Feature Learning Module

Embedding lookup layer

user $u$ , item $i$ 에 대한 review에 쓰인 단어들의 embedding된 벡터를 lookup 하는 과정이다.

user의 관점과 item이 동일하기 때문에

어떤 user $u$ 에 대해 review에서 쓰인 단어들에 대한 embedding vector들을 look up 을 설명할 것이다.

위의 수기 표현에서의 그림을 설명하면 다음과 같다.

user $u$ 가 사용한 word를 padding 하여 $l$ 개 의 word를 사용헀다고 하고, 모든 유저가 사용한 단어들에 대해 embedding 된 vector들(이 값들은 수많은 단어들에 대해 GloVe 알고리듬에 의해 pretrained 된 word embedding 값들은 초기값으로 하여 가져온다)에서 lookup 하여 $D \in \mathbb{R}^{d \times l} $를 가져오는 과정이다.

(여기서 $d$ 는 embedding dimension) $D = [ \mathbf{w}_1, \mathbf{w}_2, ..., \mathbf{w}_l].$ 한국어 blog 설명

Local attention layer

local attention score 를 구할떄 sliding window $W_{L-a} \in \mathbb{R}^{ w \times d}$ 를 이용하여 convolution 연산을 함으로서 attention score들을 구하게 된다.
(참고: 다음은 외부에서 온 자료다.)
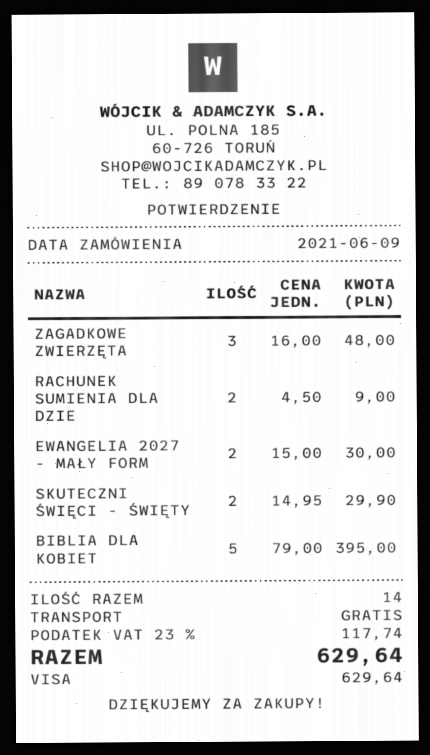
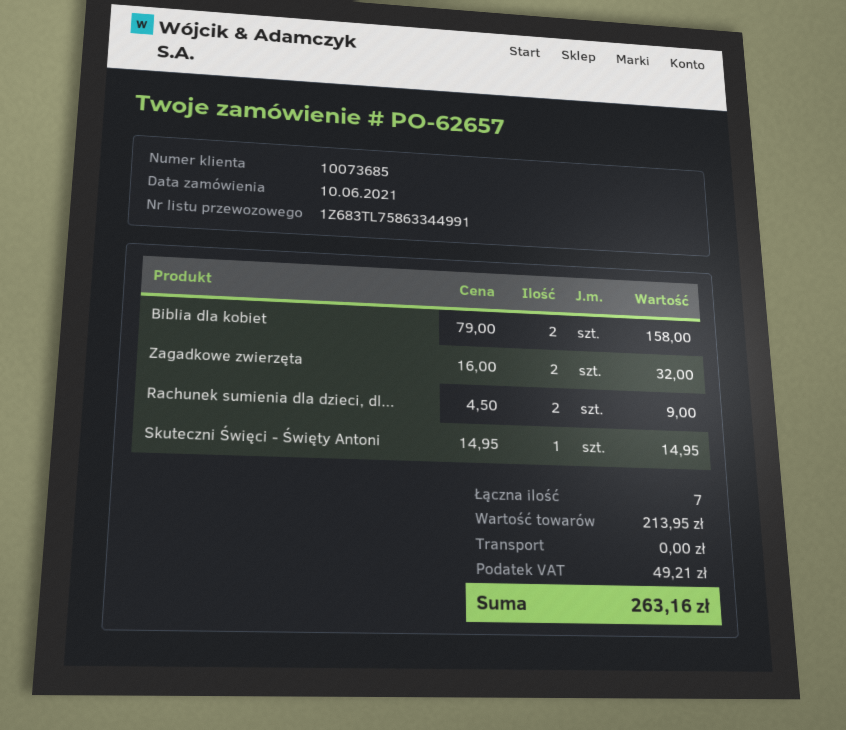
order date: 2021-06-09 -> 2021-06-10
ZAGADKOWE ZWIERZĘTA: 3 x 16.00 = 48.00 -> 2 x 16.00 = 32.00
EWANGELIA 2027 - MAŁY FORM: 2 x 15.00 = 30.00 -> none
SKUTECZNI ŚWIĘCI - ŚWIĘTY: 2 x 14.95 = 29.90 -> 1 x 14.95 = 14.95
BIBLIA DLA KOBIET: 5 x 79.00 = 395.00 -> 2 x 79.00 = 158.00
total quantity: 14 -> 7
tax: 117.74 -> 49.21
total: 629.64 -> 263.16

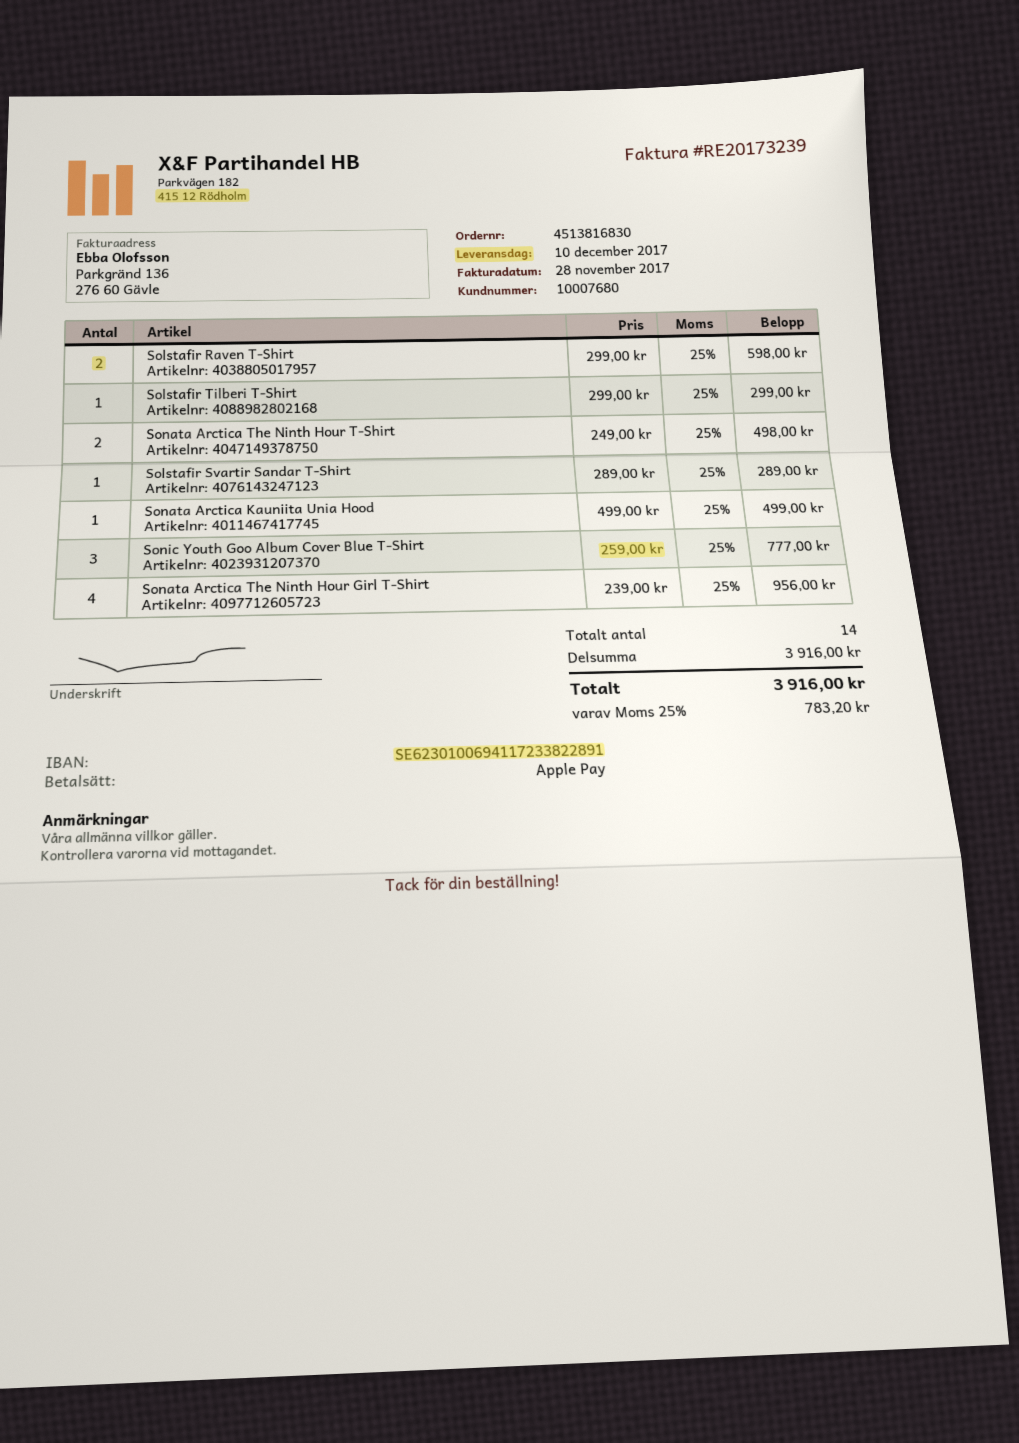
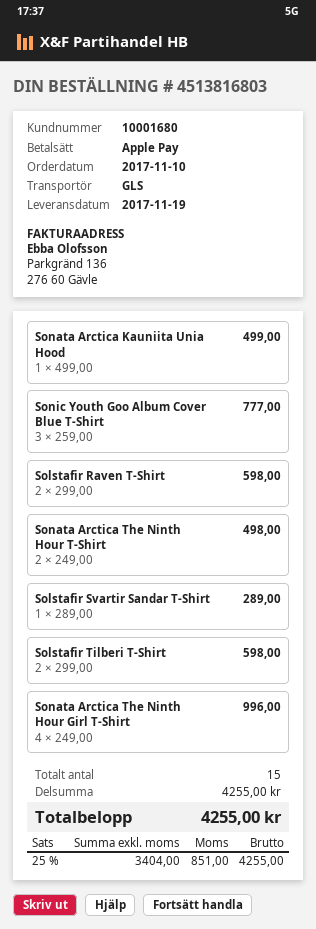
order number: 4513816830 -> 4513816803
delivery date: 2017-12-10 -> 2017-11-19
customer number: 10007680 -> 10001680
Solstafir Tilberi T-Shirt: 1 x 299.00 = 299.00 -> 2 x 299.00 = 598.00
Sonata Arctica The Ninth Hour Girl T-Shirt: 4 x 239.00 = 956.00 -> 4 x 249.00 = 996.00
total quantity: 14 -> 15
subtotal: 3916.00 -> 4255.00
tax: 25% = 783.20 -> 25% = 851.00
total: 3916.00 -> 4255.00

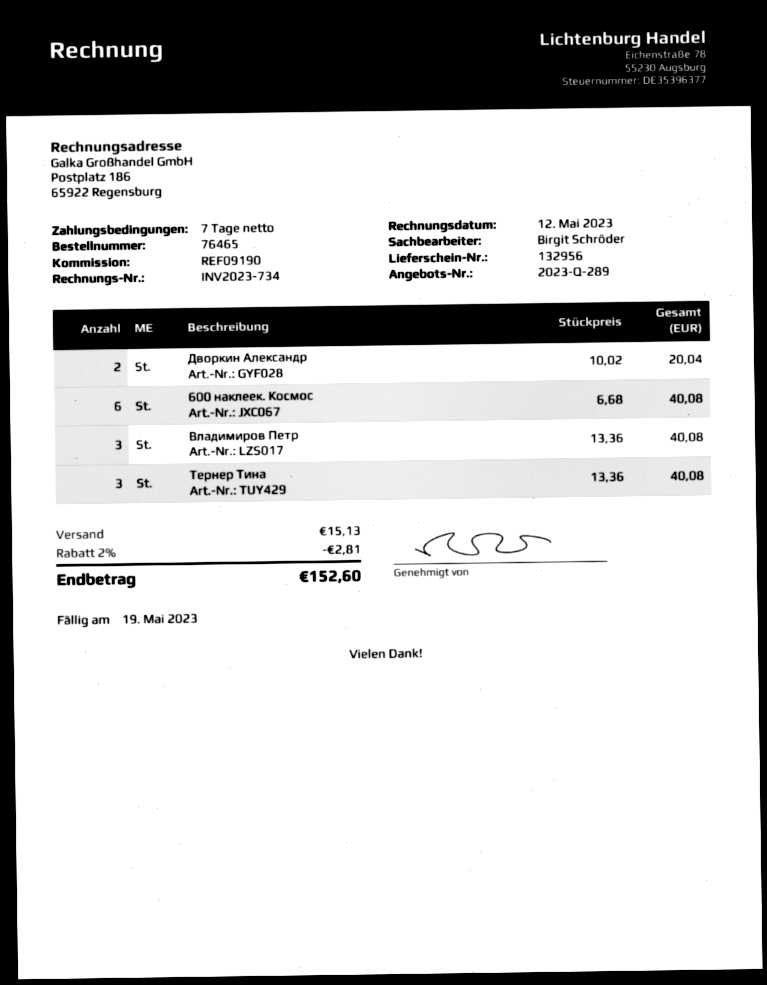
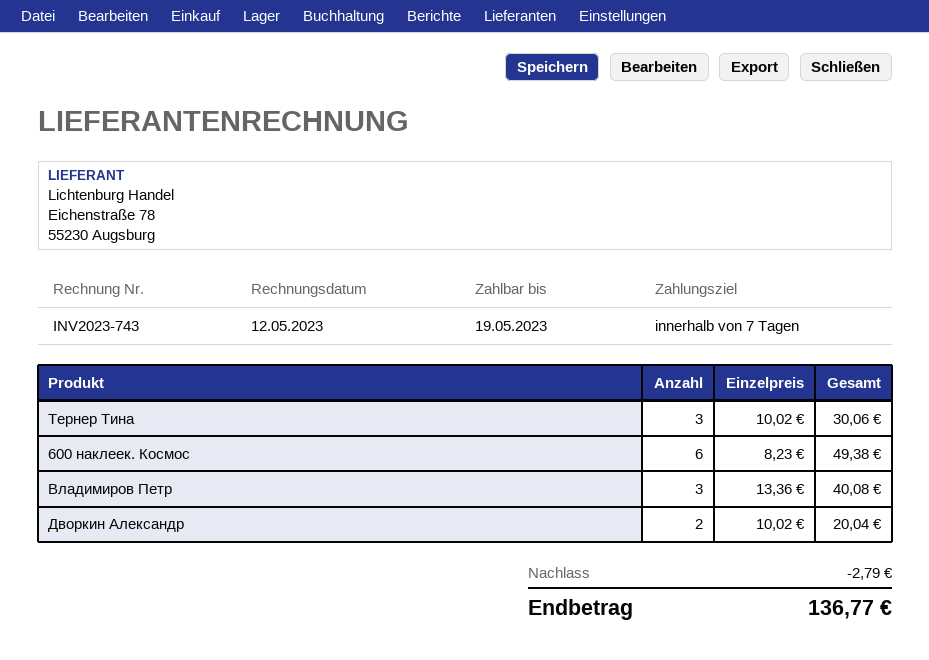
invoice number: INV2023-734 -> INV2023-743
600 наклеек. Космос: 6 x 6.68 = 40.08 -> 6 x 8.23 = 49.38
Тернер Тина: 3 x 13.36 = 40.08 -> 3 x 10.02 = 30.06
discount: 2.81 -> 2.79
shipping: 15.13 -> none
total: 152.60 -> 136.77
( window size $ w $ 과 word embedding vector $\mathbf{w}$ 는 다르다)

$delta(.)$ 는 $\mbox{sigmoid}$ 함수
$*$ 는 $ \mbox{convolution} $
$\mathbf{w}_{L-a} \in \mathbb{R}^{w \times d} \\ \mathbf{W}_{L-a} \in \mathbb{R}^{w \times d} \\ b_{L-a} \in \mathbb{R} \\ \hat{D} \in \mathbb{R}^{d \times l}$

\[\begin{aligned} \mathbf{w}_{L-a} &= (\mathbf{w}_{i+ \frac{-w + 1}{2}}, \mathbf{w}_{i+ \frac{-w + 3}{2}}, ~ ..., \mathbf{w}_i, ~ ... , \mathbf{w}_{i+ \frac{w - 1}{2}}) \\ s(i) &= \delta(\mathbf{w}_{L-a,i}* \mathbf{W}_{L-a} + b_{L-a}) ~~ \color{green}{\mbox{// scalar}} \\ \hat{\mathbf{w}}_i &= s(i) \mathbf{w}_i ~~,i = 1, 2, ..., l\\ \hat{D} &= [ \hat{\mathbf{w}}_1, \hat{\mathbf{w}}_2, ..., \hat{\mathbf{w}}_l]. \end{aligned}\]

따라서, 어떤 user $u$ 에 대해 local attention score가 반영된 word embedding matrix $\hat{D}$ 를 구할 수 있다.

Convolution operation

어떤 user $u$ 에 대해 $\hat{D}$ 가 주어지면 filter $ \mathbf{W}_c^j \in \mathbb{R}^{w \times d}$ ($j = 1, 2, …, f$)와의 convolution 연산을통해(pooling은 아직 하지 않는다) local attention이 word 에 대해 반영된 local contextual feature들을 계산할 수 있다.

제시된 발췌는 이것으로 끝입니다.